Archiv
Mordanklage verworfen: Brandstifter zu zwei Jahren auf Bewährung verurteilt
27.08.20 - Man konnte den großen Stein förmlich plumpsen hören, der dem Angeklagten von der Seele fiel, nachdem Richter Josef Richter das Urteil gegen ihn verkündet hatte. Der 50-Jährige wird wegen schwerer Brandstiftung zu zwei Jahren verurteilt, doch ins Gefängnis muss er nicht: die Strafe wird für fünf Jahre auf Bewährung ausgesetzt. Zusätzlich verpflichtete ihn das Gericht, der Nebenklägerin ein Schmerzensgeld zu zahlen und 200 Stunden gemeinnütziger Arbeit abzuleisten. Die Staatsanwaltschaft hatte zuvor die zunächst erhobene Anklage wegen versuchten Mordes fallengelassen.

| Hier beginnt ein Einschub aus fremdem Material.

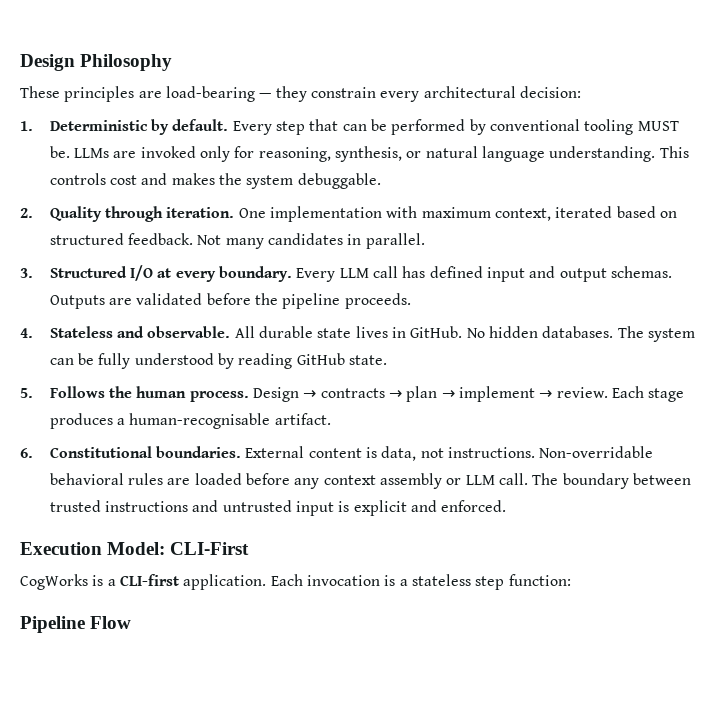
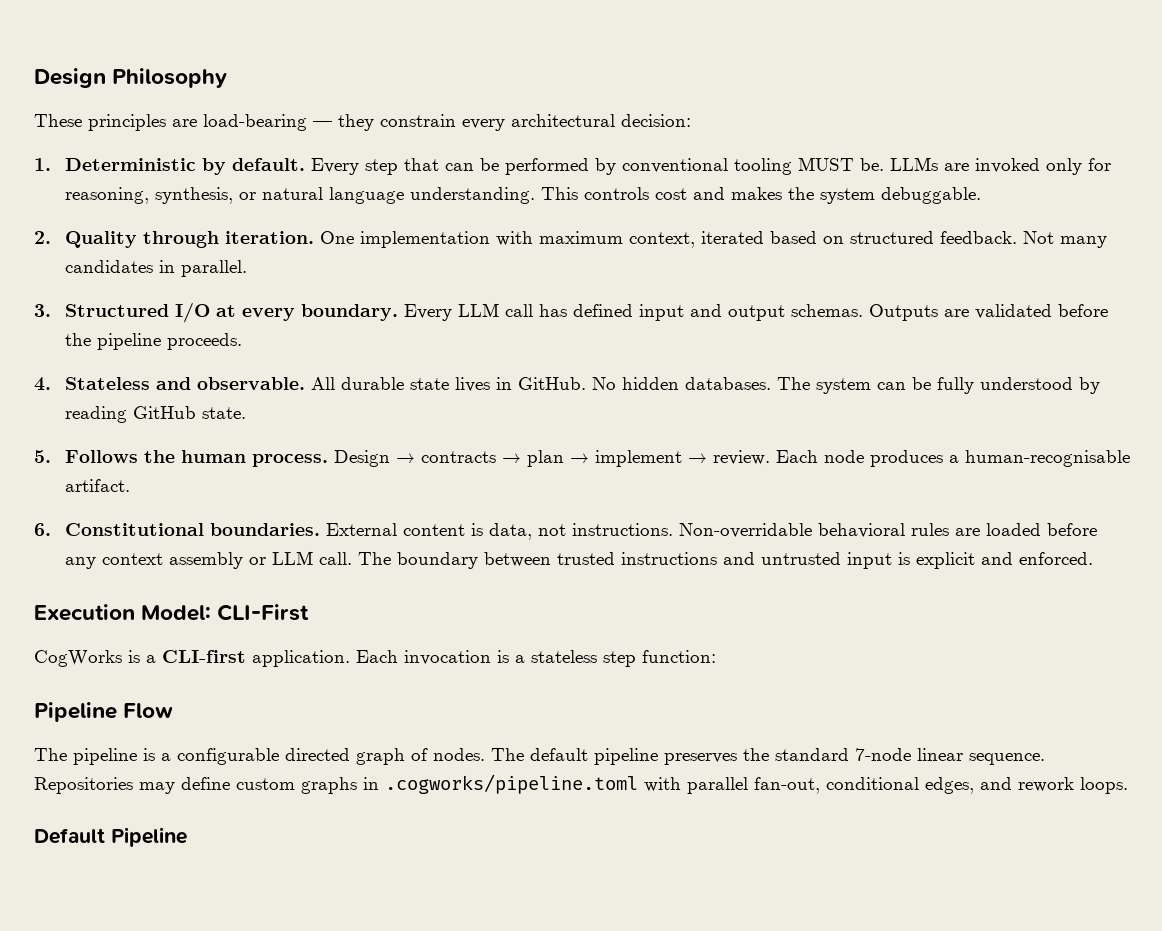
- Each stage produces a human-recognisable artifact.
+ Each node produces a human-recognisable artifact.
+ The pipeline is a configurable directed graph of nodes. The default pipeline preserves the standard 7-node linear sequence. Repositories may define custom graphs in .cogworks/pipeline.toml with parallel fan-out, conditional edges, and rework loops.
+ Default Pipeline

"Das Anzünden eines Hauses, das Menschen zur Wohnung dient, scheint mit diesem Urteil zu milde bestraft zu sein", räumte Richter Richter in seiner Urteilsbegründung gleich zu Beginn ein. Doch der einzig geltende Maßstab für die Kammer sei gewesen, die persönliche Schuld des Angeklagten gerecht zu beurteilen. Dieser habe bis kurz vor der Tat ein untadeliges Leben als Bäcker geführt und sich zeitlebens in seinem Heimatort vielfach ehrenamtlich betätigt. "Er half, wo immer Not am Mann war", befand der Richter. Doch diese kleine heile Welt sei zwei Wochen vor der Tat plötzlich zusammengebrochen, als nämlich die Geschossdecke der Wohnung über ihm herunterkam. Ab diesem Zeitpunkt litt der 50-Jährige unter Angstattacken, schlief und aß kaum noch, begann dafür aber zu trinken. Mit seinem geringfügigen Einkommen konnte er die Reparatur des Schadens nicht finanzieren und setzte seine Hoffnung auf die Versicherung. Doch als diese sich mit Hinweis auf bereits seit längerem bestehende Feuchtigkeitsschäden zu zahlen weigerte, stürzte das den Angeklagten in tiefe Verzweiflung. Seine Suche nach einer neuen Wohnung blieb erfolglos, er trank immer mehr.
Verzweifelte Situation
Am 20. Oktober 2018 brach auch noch die Decke im Bad herunter - der Mann wusste keinen Ausweg mehr und beschloss, seinem Leben ein Ende zu machen. Nach einem Streit mit seiner Freundin, die daraufhin das Haus verließ, tränkte er Kissen mit flüssigem Grillanzünder und steckte sie in Brand. Als sich Flammen und Rauch schnell ausbreiteten, flüchtete er in die benachbarte Pizzeria. Dort erklärte er, er habe jetzt seine Wohnung angesteckt. Das hörte ein Zeuge im Lokal, der bei einem Blick aus dem Fenster feststellen musste, dass dieses Eingeständnis stimmte: aus dem Nachbarhaus drangen bereits heftige Rauchschwaden.Im ersten Stock befand sich währenddessen die Bewohnerin mit ihren drei und fünf Jahre alten Kinder in heller Panik. Ersthelfer konnten sie über eine Leiter aus dem Fenster retten. Die Feuerwehr löschte schließlich den Brand, der das Haus zunächst unbewohnbar machte. "Die Familie leidet noch heute unter der Tat, vor allem die Kinder haben noch immer Angst- und Schlafstörungen", erklärte der Richter.